◆ **Exercise objective**
In the listing below, the answer starts at the line that has "Sabelt pair wide" and stops after the line that has "total: 7336.09 -> 7507.52"; please repeat that part exactly and nothing more.

◆ **Material for the task**

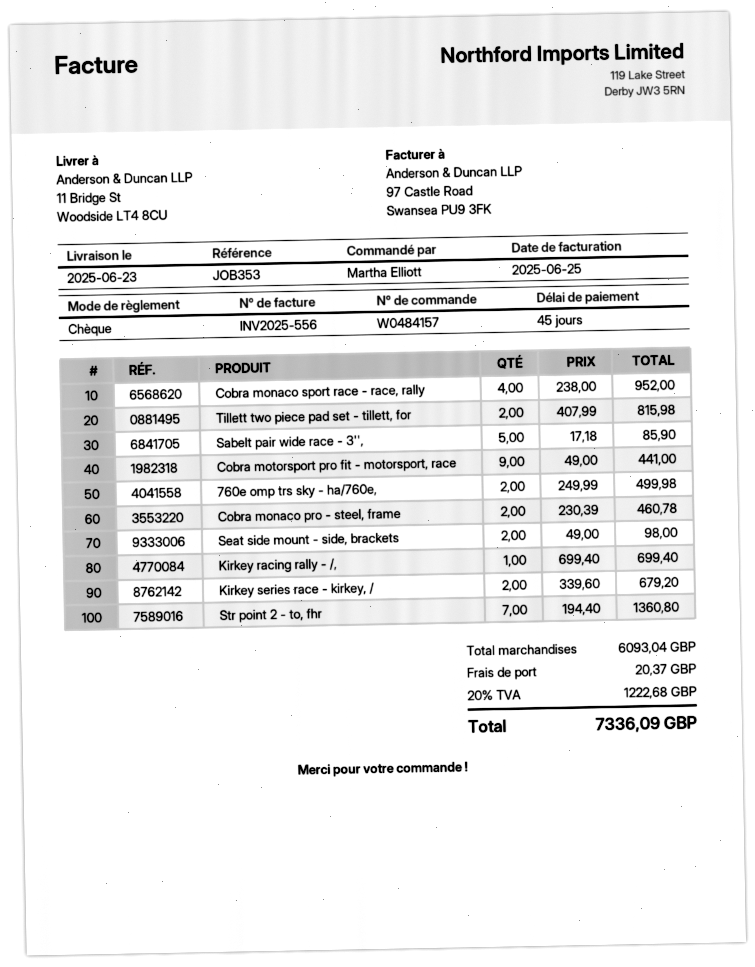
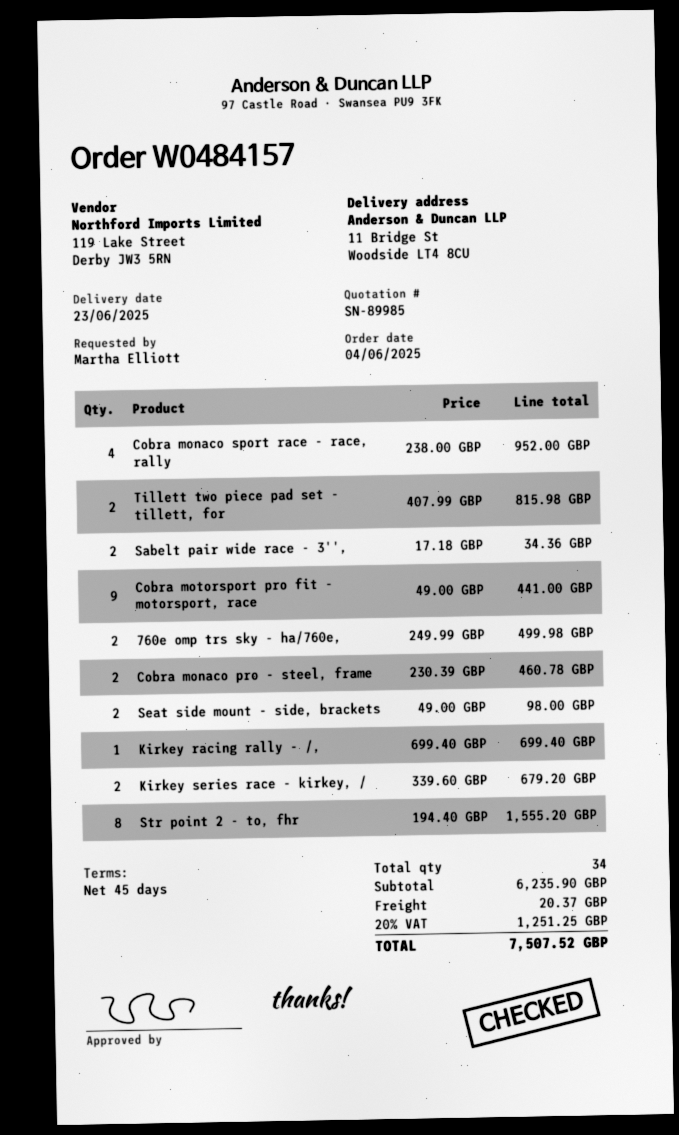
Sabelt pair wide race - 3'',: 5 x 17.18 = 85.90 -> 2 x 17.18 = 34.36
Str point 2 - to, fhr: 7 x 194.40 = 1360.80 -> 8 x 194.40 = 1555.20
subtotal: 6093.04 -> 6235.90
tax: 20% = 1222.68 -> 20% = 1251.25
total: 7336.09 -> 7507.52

==

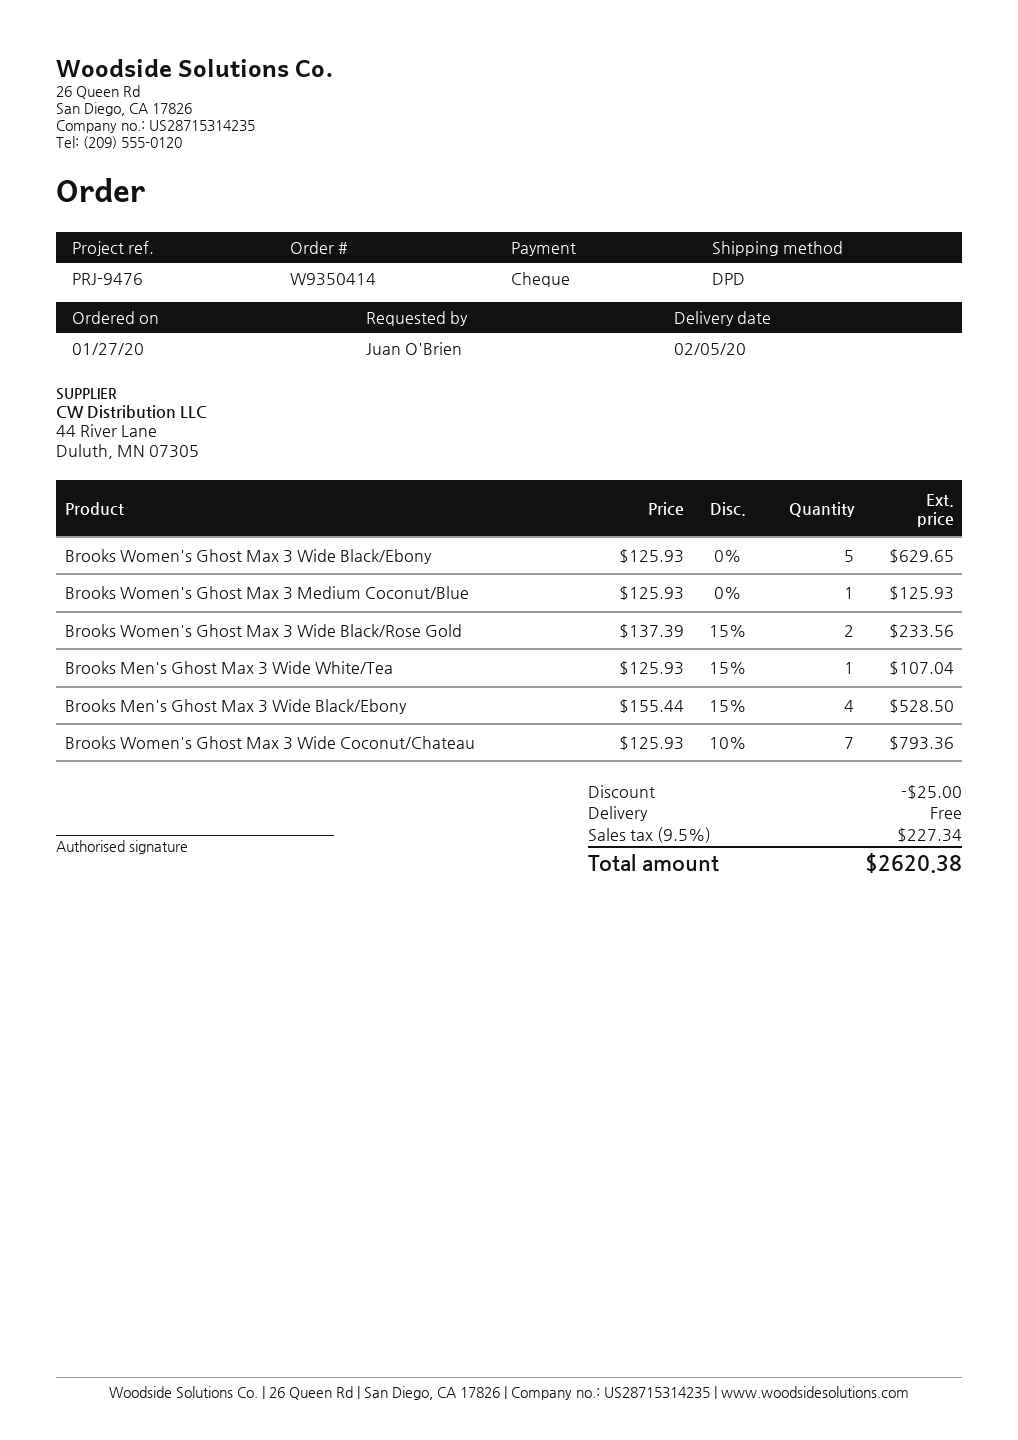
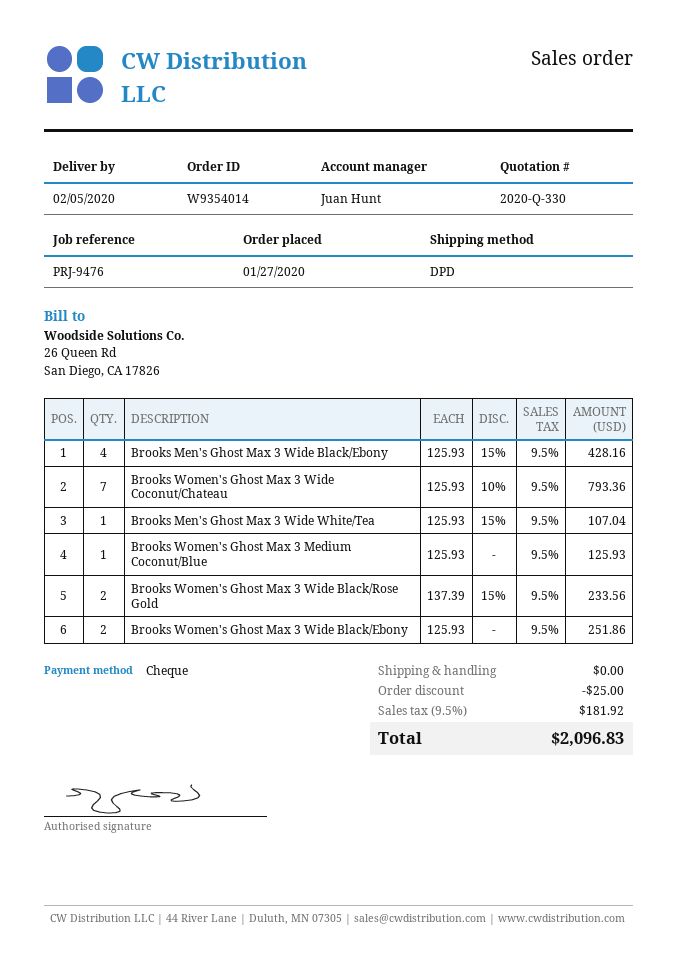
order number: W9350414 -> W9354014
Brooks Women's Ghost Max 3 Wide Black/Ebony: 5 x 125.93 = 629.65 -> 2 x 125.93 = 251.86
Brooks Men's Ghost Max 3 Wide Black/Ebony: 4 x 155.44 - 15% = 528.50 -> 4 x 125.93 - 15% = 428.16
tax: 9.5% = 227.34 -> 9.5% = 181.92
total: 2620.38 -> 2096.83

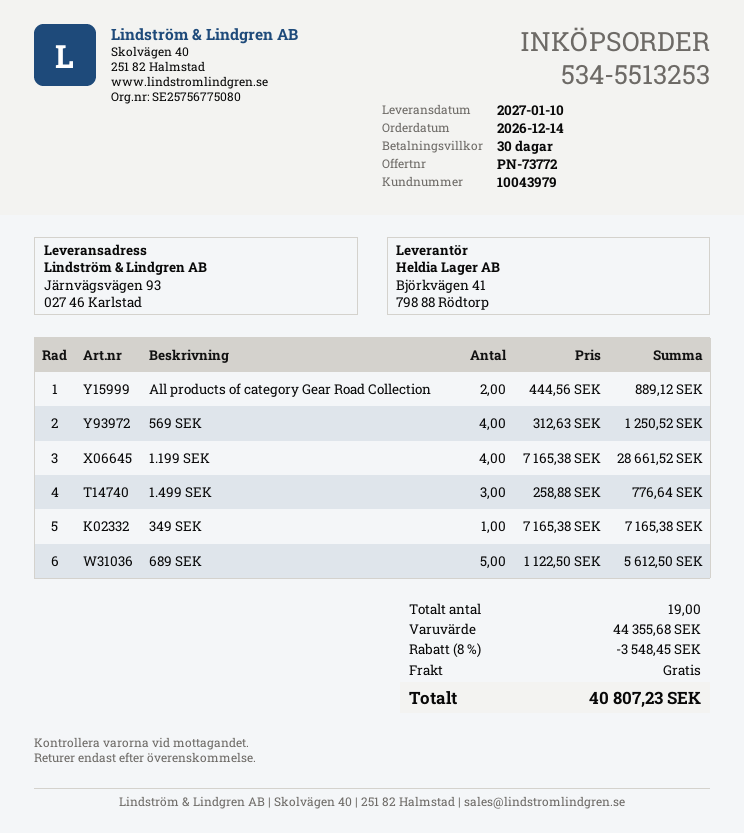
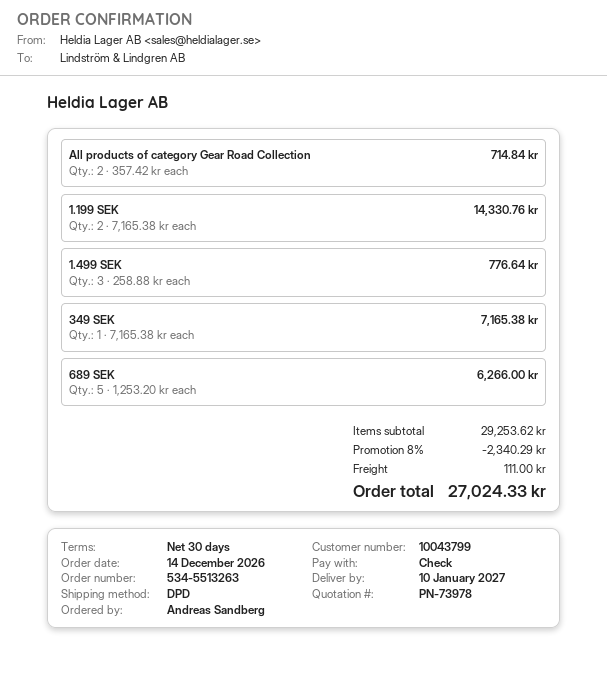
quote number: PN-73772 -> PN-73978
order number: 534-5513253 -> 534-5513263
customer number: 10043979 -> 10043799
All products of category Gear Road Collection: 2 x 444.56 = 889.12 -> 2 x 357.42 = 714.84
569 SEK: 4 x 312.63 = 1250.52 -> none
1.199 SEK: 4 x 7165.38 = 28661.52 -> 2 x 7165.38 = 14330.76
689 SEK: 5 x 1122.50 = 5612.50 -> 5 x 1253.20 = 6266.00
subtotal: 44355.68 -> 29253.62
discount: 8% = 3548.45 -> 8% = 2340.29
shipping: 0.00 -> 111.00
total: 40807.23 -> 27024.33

--

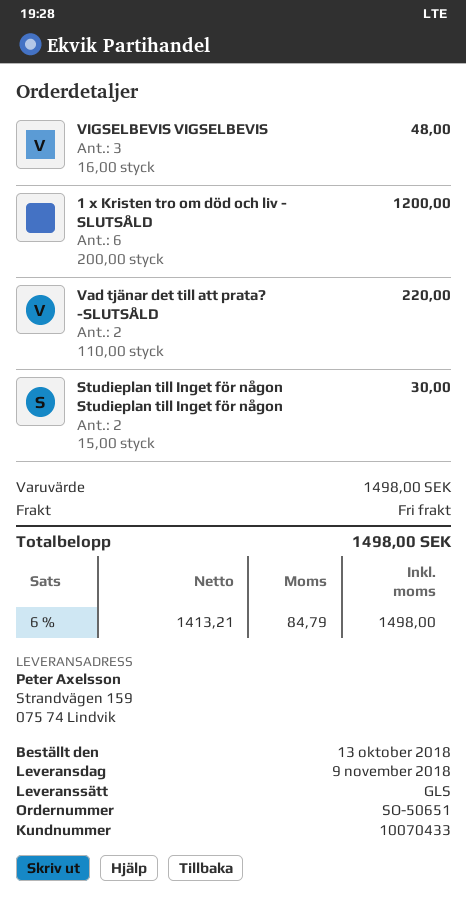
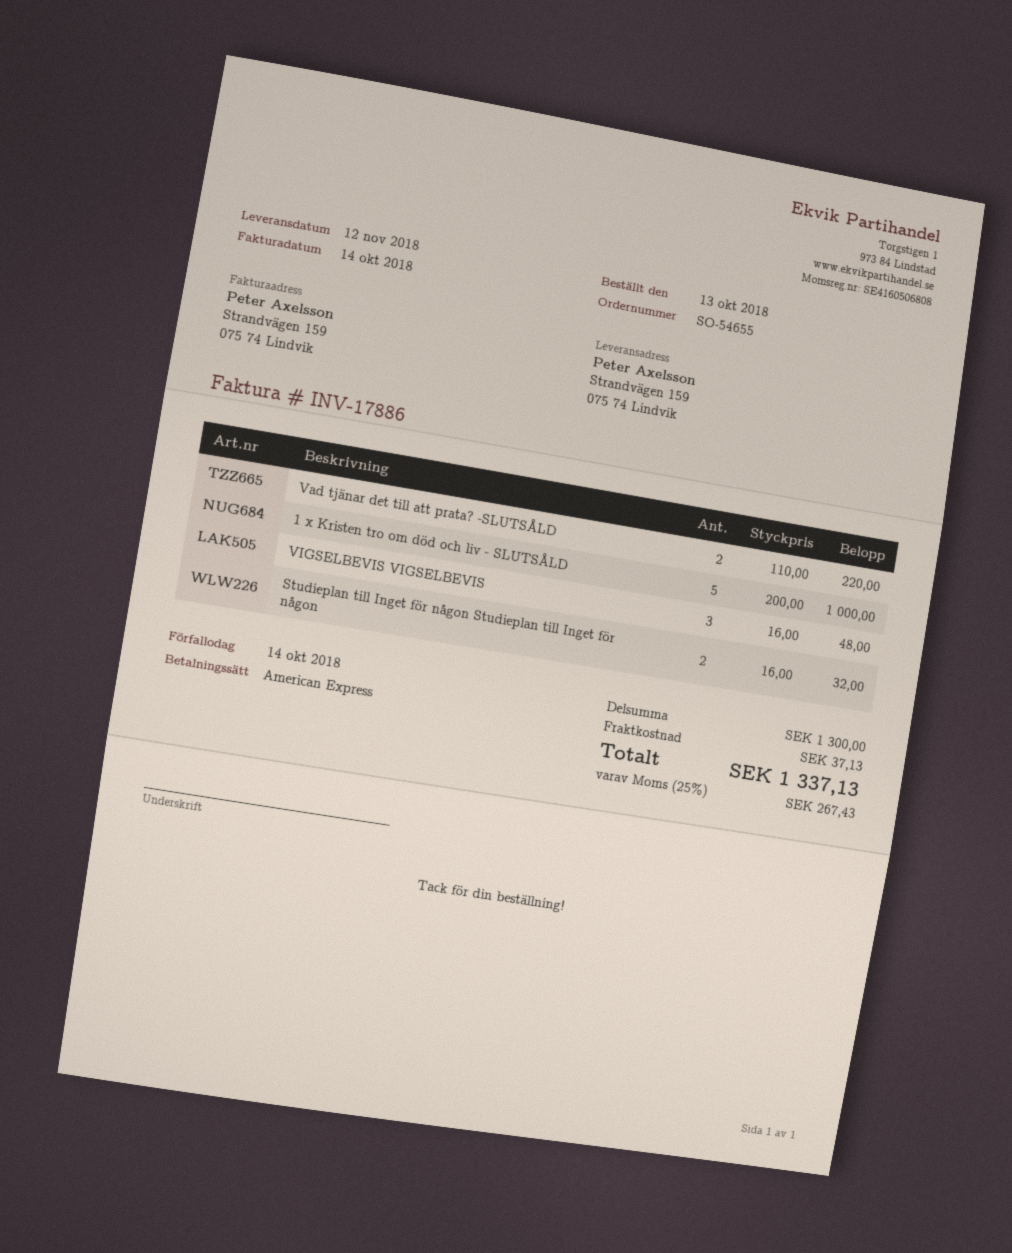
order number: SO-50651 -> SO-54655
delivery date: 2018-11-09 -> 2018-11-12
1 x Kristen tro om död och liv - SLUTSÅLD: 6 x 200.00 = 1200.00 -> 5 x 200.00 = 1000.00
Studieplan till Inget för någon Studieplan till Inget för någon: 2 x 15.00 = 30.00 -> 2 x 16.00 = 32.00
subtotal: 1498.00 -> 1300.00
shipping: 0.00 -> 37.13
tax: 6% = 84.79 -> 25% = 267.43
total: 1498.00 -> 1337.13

◆ **Response below**
Sabelt pair wide race - 3'',: 5 x 17.18 = 85.90 -> 2 x 17.18 = 34.36
Str point 2 - to, fhr: 7 x 194.40 = 1360.80 -> 8 x 194.40 = 1555.20
subtotal: 6093.04 -> 6235.90
tax: 20% = 1222.68 -> 20% = 1251.25
total: 7336.09 -> 7507.52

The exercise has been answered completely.